A Farmácia Moreno situa-se em plena baixa da cidade do Porto, uma zona com elevada afluência turística, de baixa densidade populacional residente, e com uma presença assinalável de pequeno comércio.
É uma zona que fervilha de atividade, pela remodelação apreciável de toda a envolvente urbanística, pela reconstrução do património edificado, pelo fluxo de turismo, pelo cruzamento de culturas, pelas gentes.
O fenómeno pandémico existente alterou toda esta dinâmica.
Alterou em primeira instância dimensões pessoais, infelizmente muitos, demais, não resistiram. Alterou a atividade económica, muitos negócios têm futuro incerto, se é que o têm, e claramente que as farmácias não passam incólumes.
A farmácia é, pela sua atuação em saúde, e bem, um dos poucos locais que tem de estar aberto. Que tem procura de clientes. No entanto esta pandemia tocou-nos de um modo violento em inúmeros aspetos, com diferentes valorizações, nenhuma desprezável;
- Do ponto de vista operacional a farmácia viu-se obrigada a adotar uma série de medidas visíveis e impactantes, como barreiras físicas, acessos condicionados, proteção adicional dos colaboradores, higienização mais constante. Julgamos que transversalmente nenhuma farmácia ficou indiferente, nenhuma farmácia ficou resignada, e, seguindo ou não os planos de contingência assegurados pelas associações sectoriais, adaptou o seu espaço e a sua operação.
- Do ponto de vista organizacional achamos adequado reestruturar a equipa de modo a ter em casa parte da equipa, para uma eventualidade menos positiva de um contágio, o que nos obrigou a rever o horário e os nossos serviços.
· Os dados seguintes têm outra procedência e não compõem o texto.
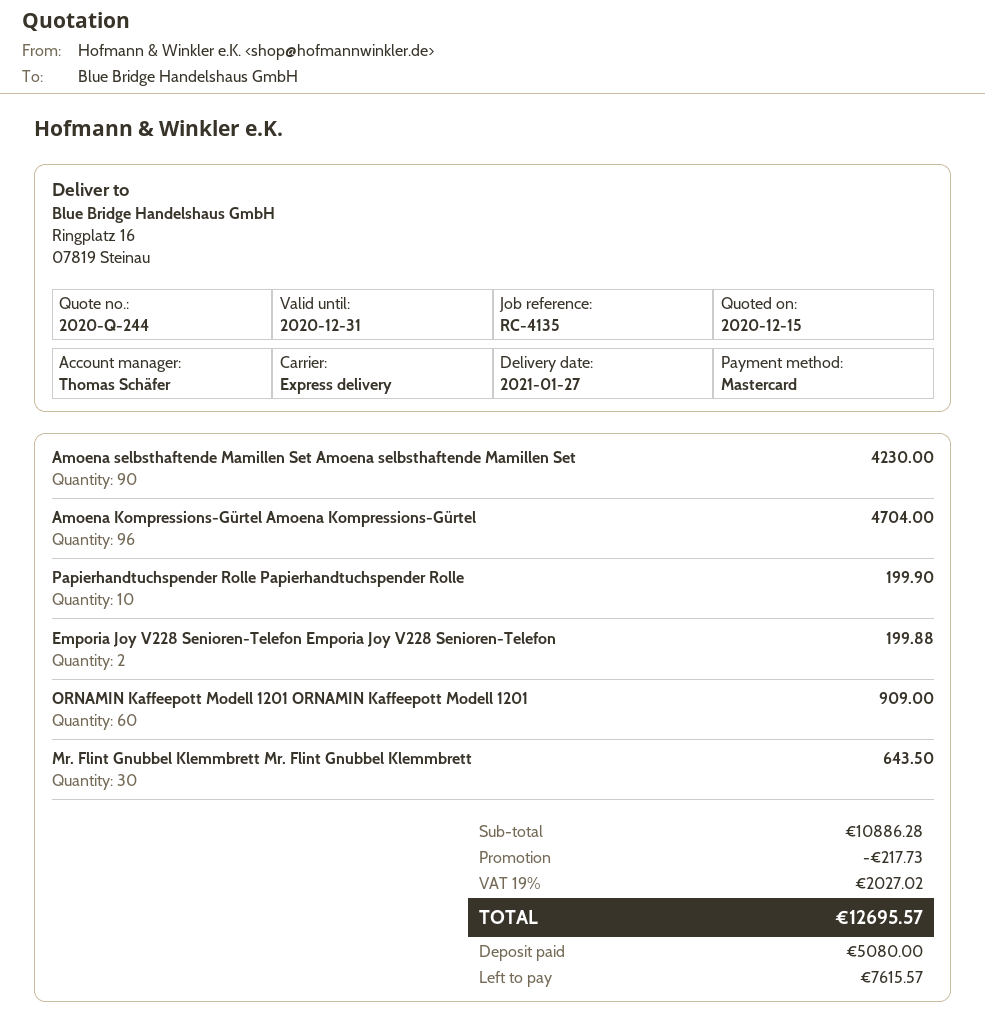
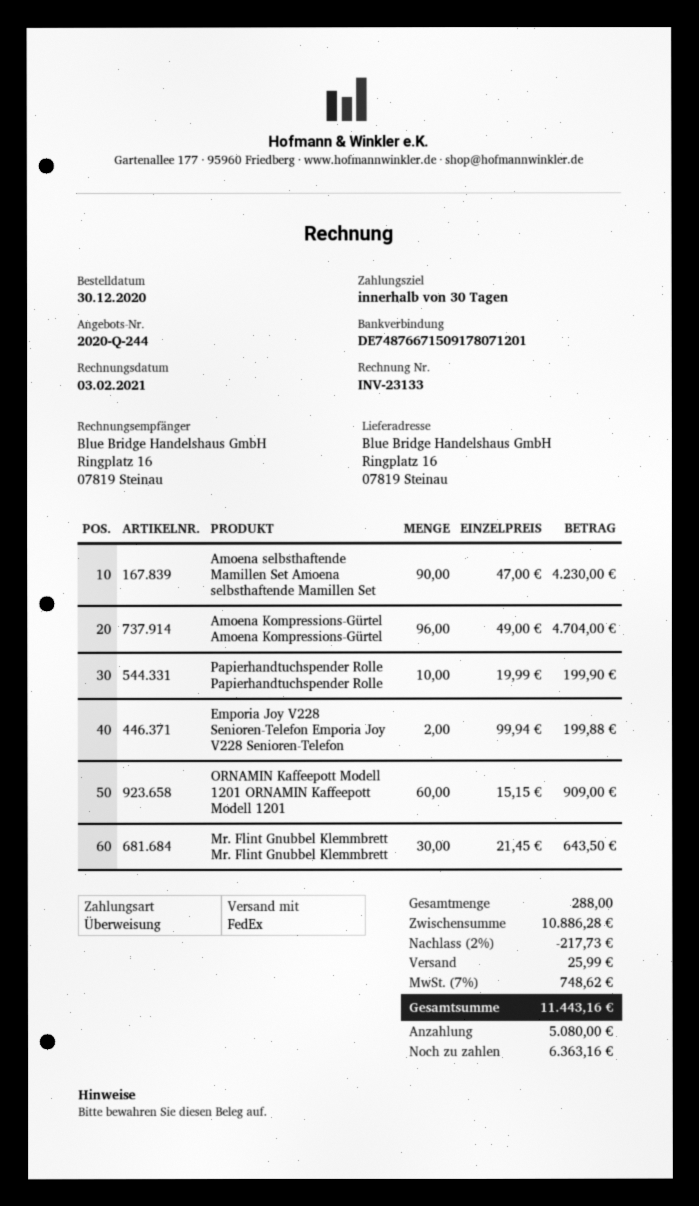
payment method: Mastercard -> bank transfer
shipping method: express -> FedEx
shipping: none -> 25.99
tax: 19% = 2027.02 -> 7% = 748.62
total: 12695.57 -> 11443.16
balance: 7615.57 -> 6363.16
- Do ponto de vista económico sentimos um impacto brutal, com quebra de vendas muito acentuada, em valor e em número, muito assente nos residentes locais e com um cabaz diferente de produtos.
- Do ponto de vista social apercebemo-nos das limitações impostas aos cidadãos e da falta que sentimos em nos ligar a todos eles, nomeadamente à nossa comunidade, que é uma pedra basilar da atividade da nossa farmácia, uma farmácia comunitária. A preocupação pelos que estão mais isolados, pelos que vêm dificuldades económicas imediatas elevou-se.
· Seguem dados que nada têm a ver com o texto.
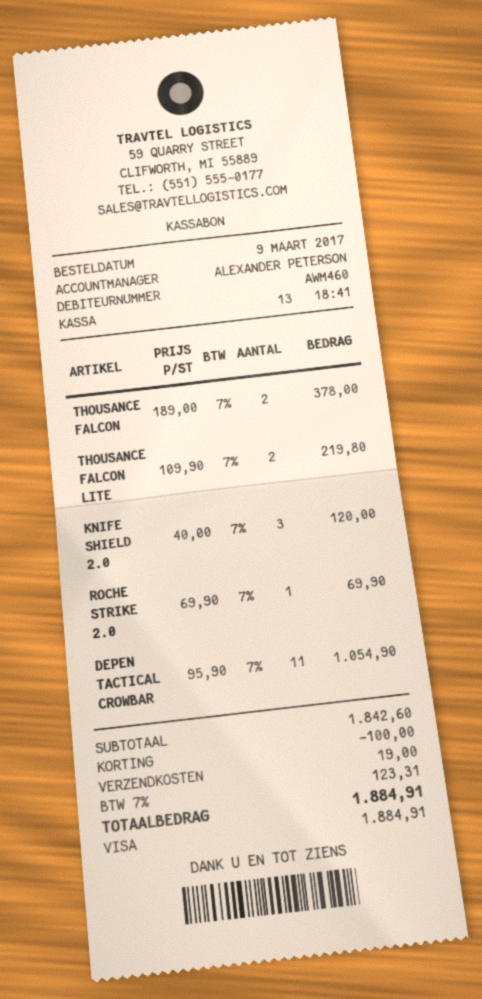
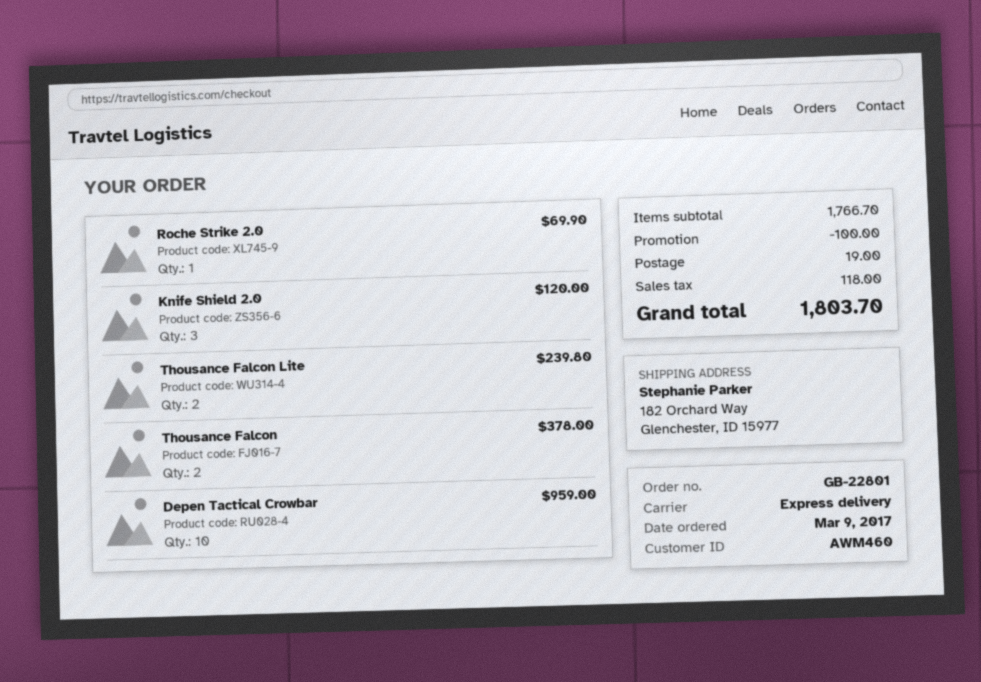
THOUSANCE FALCON LITE: 2 for 219.80 -> 2 for 239.80
DEPEN TACTICAL CROWBAR: 11 for 1054.90 -> 10 for 959.00
subtotal: 1842.60 -> 1766.70
tax: 123.31 -> 118.00
total: 1884.91 -> 1803.70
- Do ponto de vista pessoal e familiar, pois também nós estamos mais expostos, acrescemos riscos aos nossos e também temos de encontrar diferentes rotinas.
Se a formação académica, e profissional, nos preparou para o potencial surgimento de epidemias ou mesmo pandemias, se no caso específico da Farmácia Moreno, o contacto com inúmeros turistas, nomeadamente chineses, antecipou alguns dos nossos movimentos, certo é que no contexto pré-pandémico, com as múltiplas atividades, com as diversas solicitações, com a procura constante de um serviço mais efetivo, mais produtivo, perdemos a noção do impacto de uma realidade diferente daquela que concebemos ao longo de uma vida. Não nos preparamos, enquanto unidade de saúde, enquanto sistema nacional de saúde e enquanto sociedade, adequadamente para o atual funcionamento.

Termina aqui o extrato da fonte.